## Required work
Check each line below for the word "number". Then give only how many lines have it.

## Given records
▽
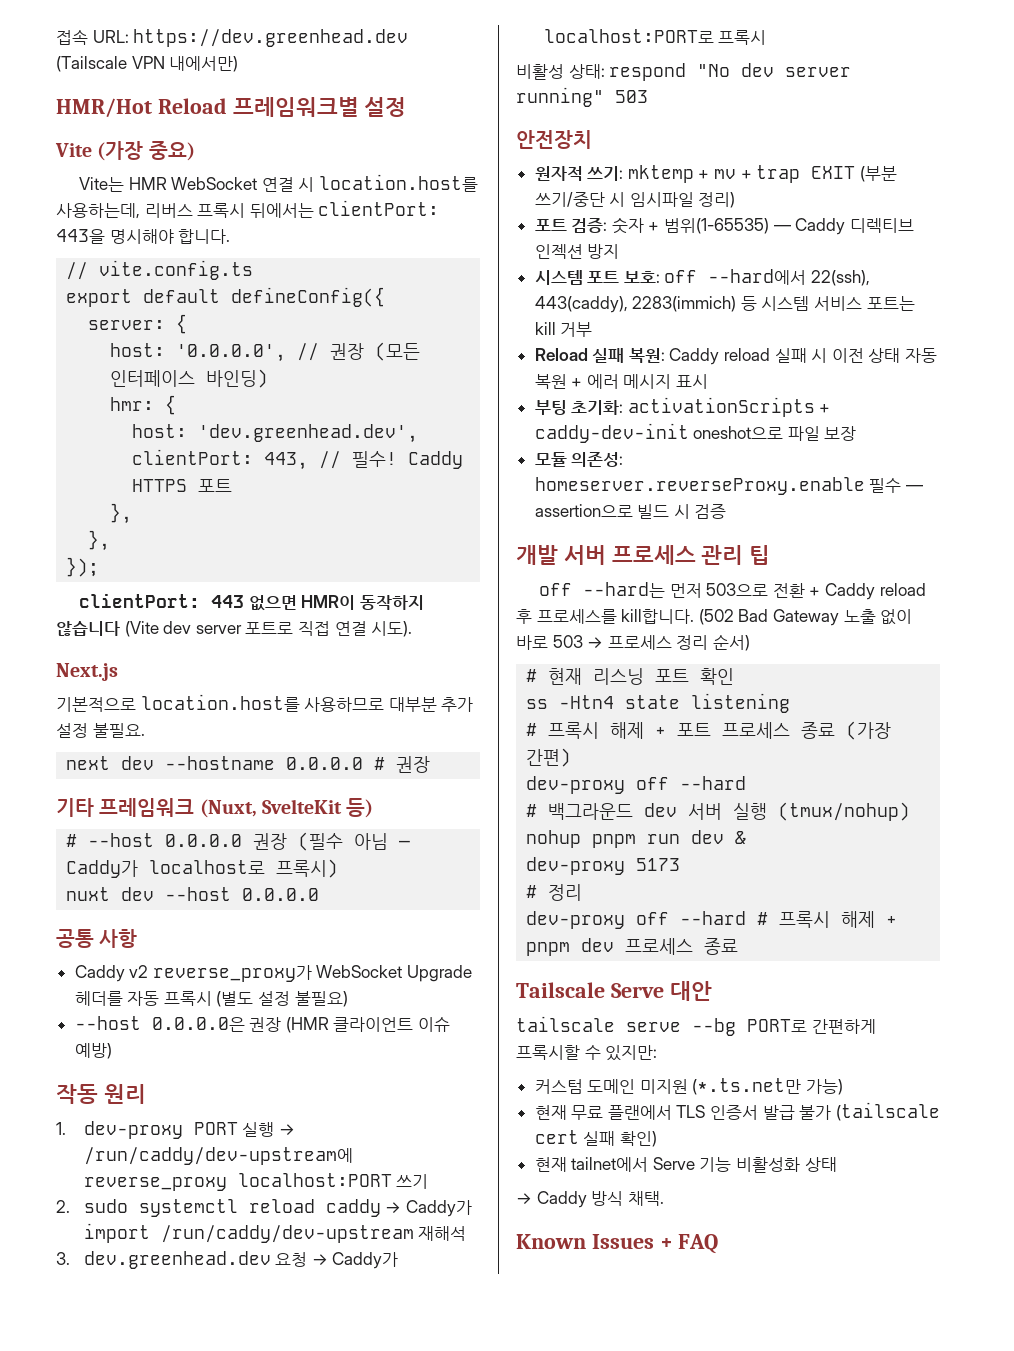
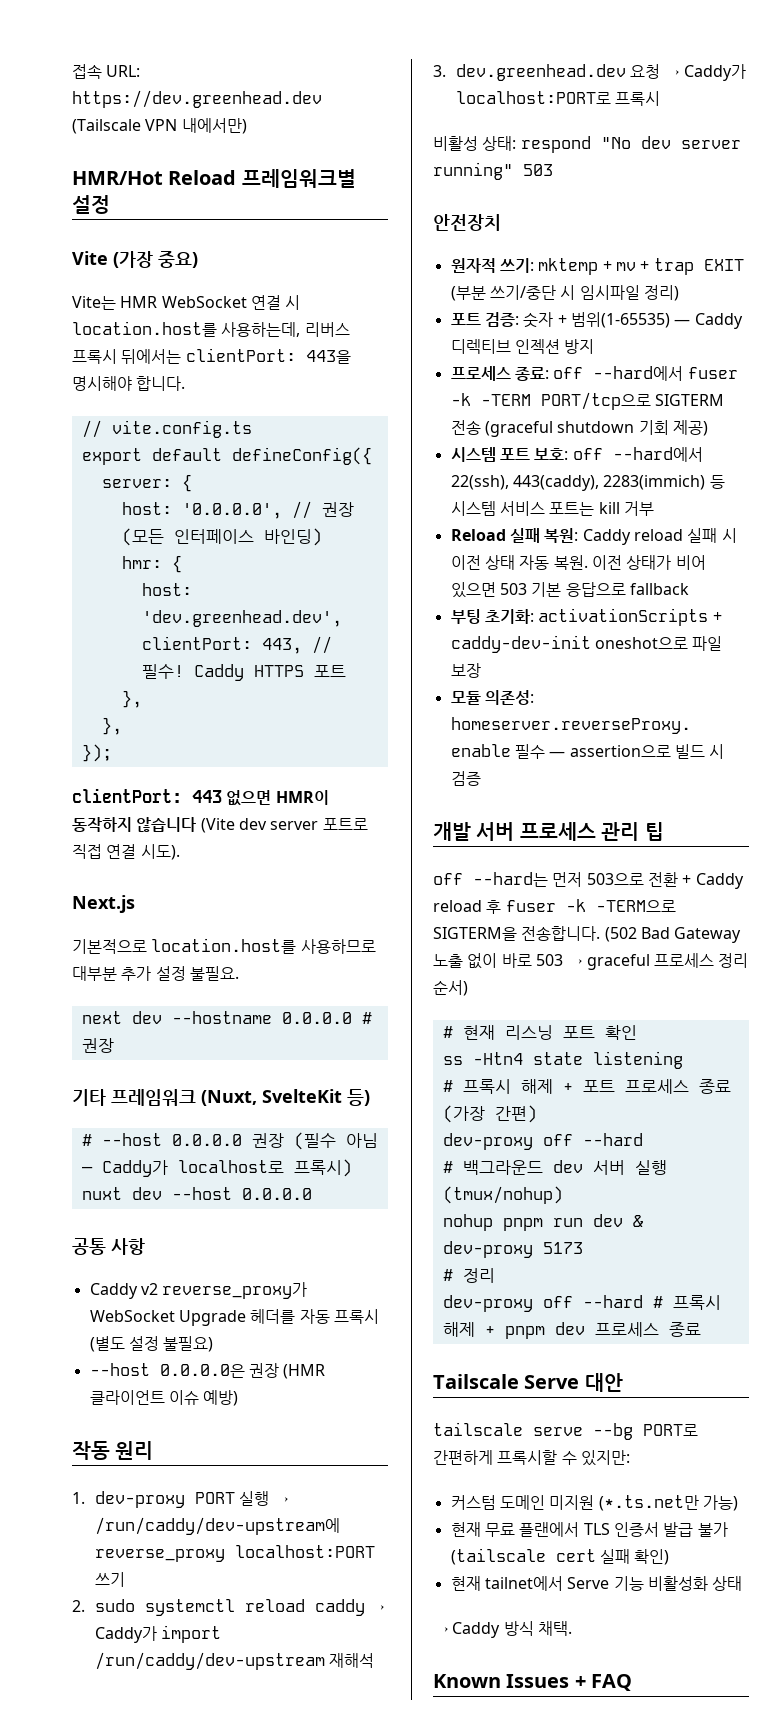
+ 프로세스 종료: off --hard에서 fuser -k -TERM PORT/tcp으로 SIGTERM 전송 (graceful shutdown 기회 제공)
- Reload 실패 복원: Caddy reload 실패 시 이전 상태 자동 복원 + 에러 메시지 표시
+ Reload 실패 복원: Caddy reload 실패 시 이전 상태 자동 복원. 이전 상태가 비어 있으면 503 기본 응답으로 fallback
- off --hard는 먼저 503으로 전환 + Caddy reload 후 프로세스를 kill합니다.
+ off --hard는 먼저 503으로 전환 + Caddy reload 후 fuser -k -TERM으로 SIGTERM을 전송합니다.
- (502 Bad Gateway 노출 없이 바로 503 → 프로세스 정리 순서)
+ (502 Bad Gateway 노출 없이 바로 503 → graceful 프로세스 정리 순서)

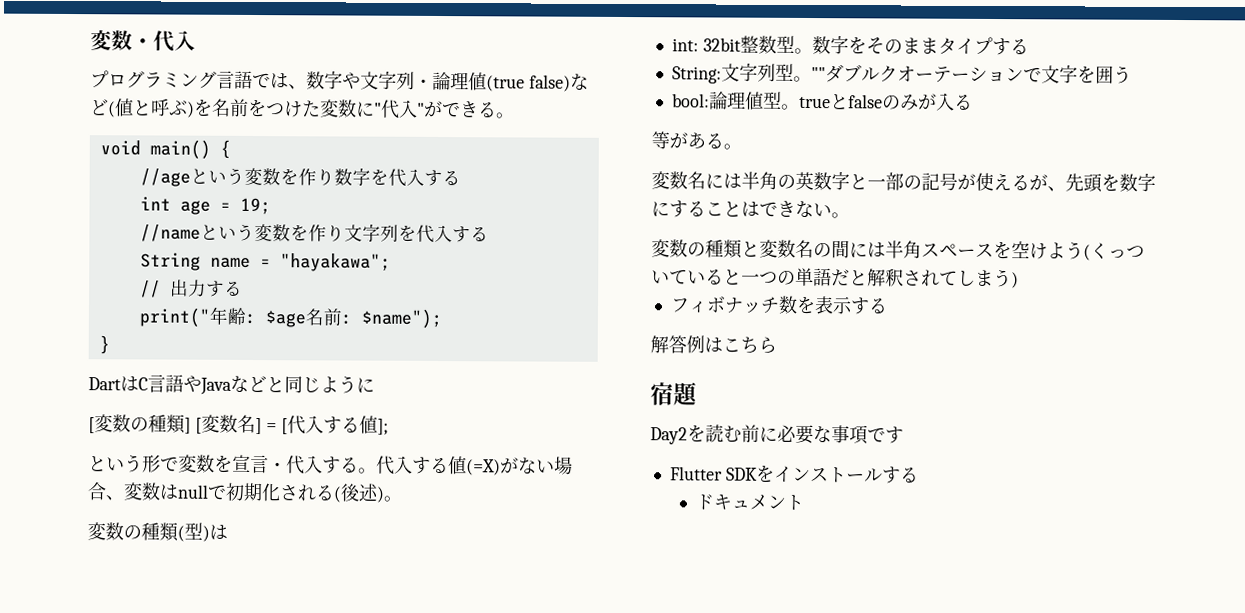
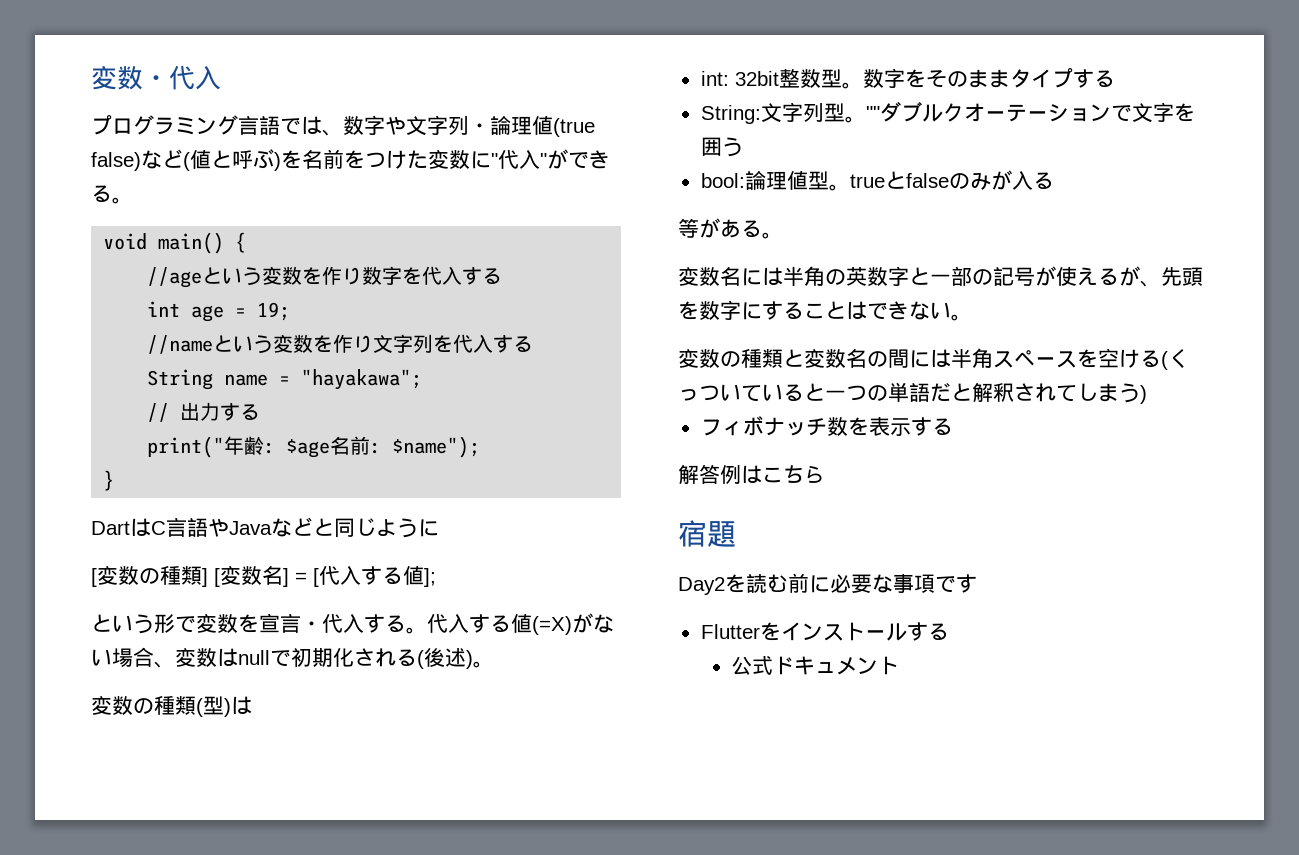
- 変数の種類と変数名の間には半角スペースを空けよう(くっついていると一つの単語だと解釈されてしまう)
+ 変数の種類と変数名の間には半角スペースを空ける(くっついていると一つの単語だと解釈されてしまう)
- Flutter SDKをインストールする
+ Flutterをインストールする
- ドキュメント
+ 公式ドキュメント

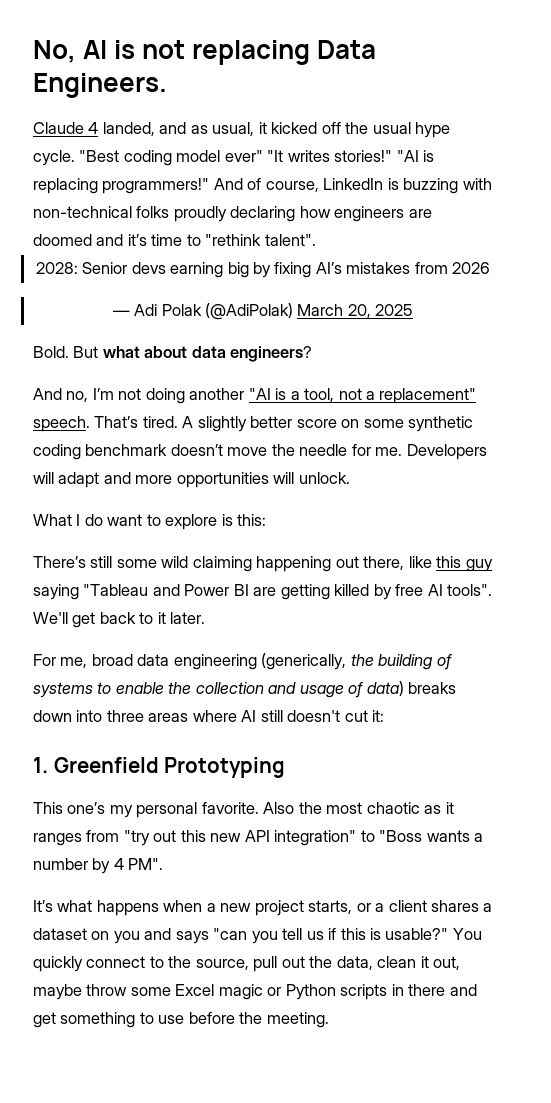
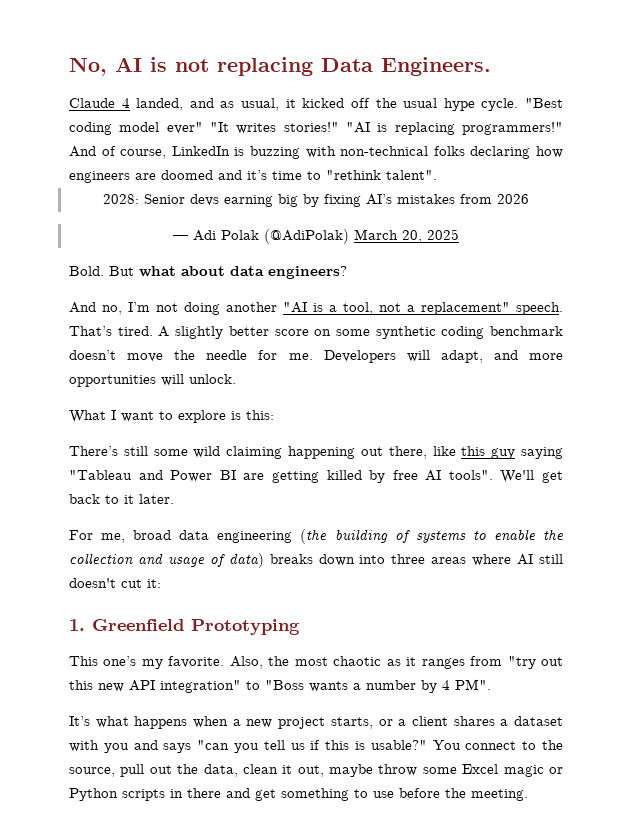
- And of course, LinkedIn is buzzing with non-technical folks proudly declaring how engineers are doomed and it’s time to "rethink talent".
+ And of course, LinkedIn is buzzing with non-technical folks declaring how engineers are doomed and it’s time to "rethink talent".
- Developers will adapt and more opportunities will unlock.
+ Developers will adapt, and more opportunities will unlock.
- What I do want to explore is this:
+ What I want to explore is this:
- For me, broad data engineering (generically, the building of systems to enable the collection and usage of data) breaks down into three areas where AI still doesn't cut it:
+ For me, broad data engineering (the building of systems to enable the collection and usage of data) breaks down into three areas where AI still doesn't cut it:
- This one’s my personal favorite. Also the most chaotic as it ranges from "try out this new API integration" to "Boss wants a number by 4 PM".
+ This one’s my favorite. Also, the most chaotic as it ranges from "try out this new API integration" to "Boss wants a number by 4 PM".
- It’s what happens when a new project starts, or a client shares a dataset on you and says "can you tell us if this is usable?"
+ It’s what happens when a new project starts, or a client shares a dataset with you and says "can you tell us if this is usable?"
- You quickly connect to the source, pull out the data, clean it out, maybe throw some Excel magic or Python scripts in there and get something to use before the meeting.
+ You connect to the source, pull out the data, clean it out, maybe throw some Excel magic or Python scripts in there and get something to use before the meeting.

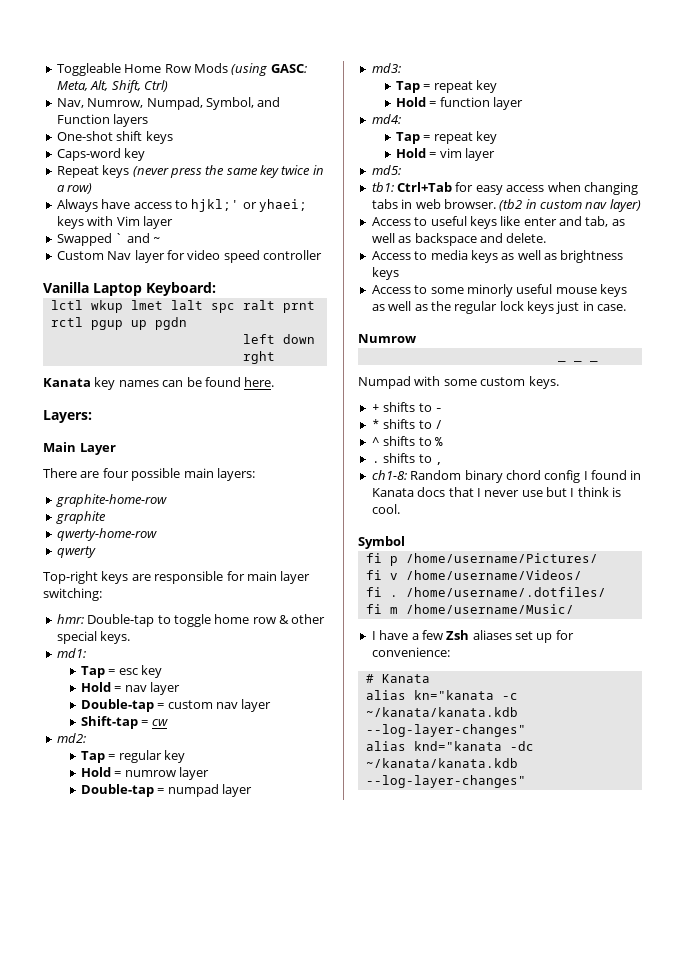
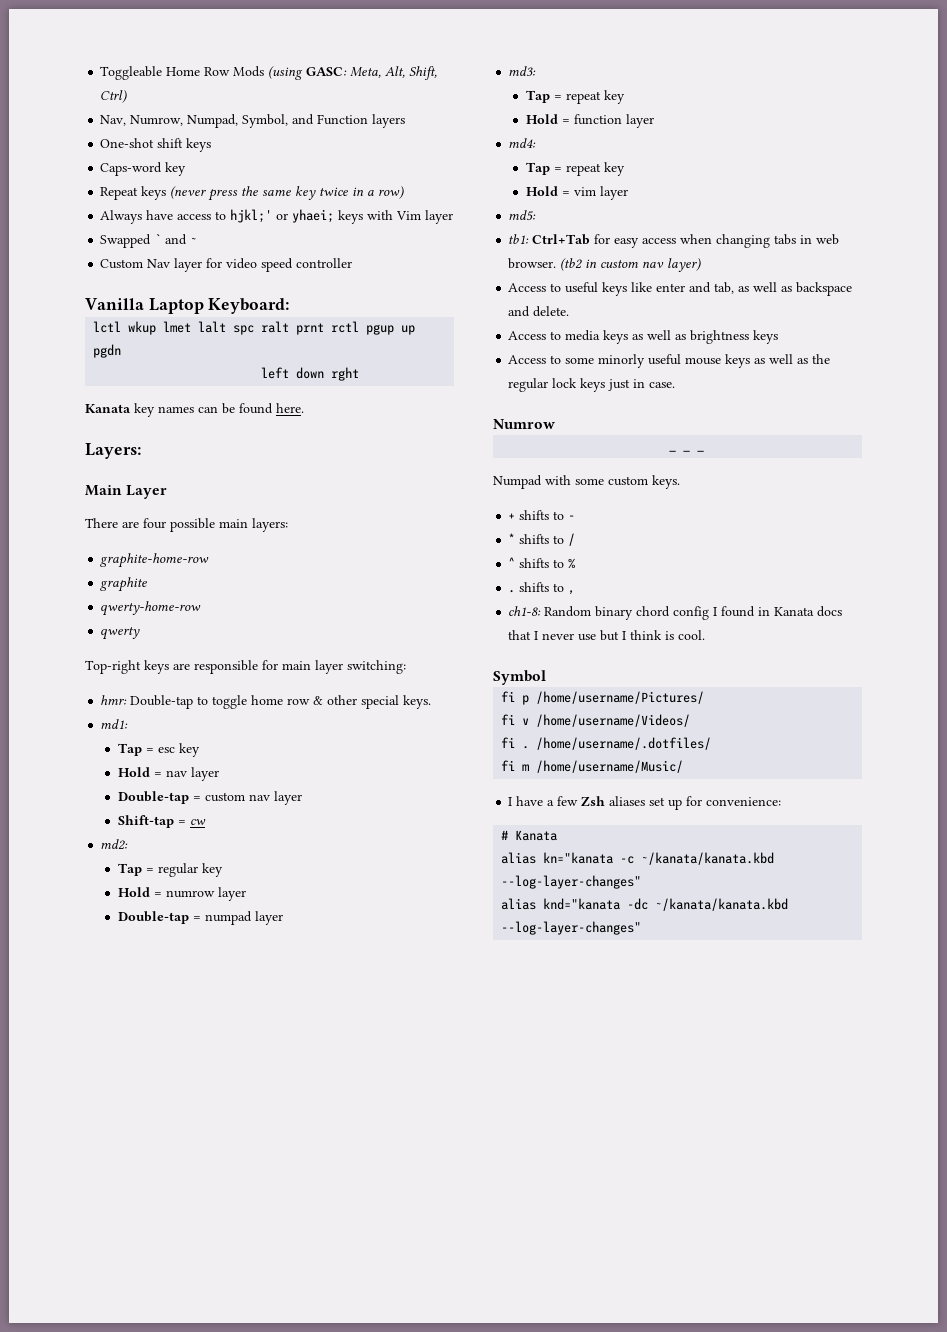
- alias kn="kanata -c ~/kanata/kanata.kdb --log-layer-changes"
+ alias kn="kanata -c ~/kanata/kanata.kbd --log-layer-changes"
- alias knd="kanata -dc ~/kanata/kanata.kdb --log-layer-changes"
+ alias knd="kanata -dc ~/kanata/kanata.kbd --log-layer-changes"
△
## Answer for the task
2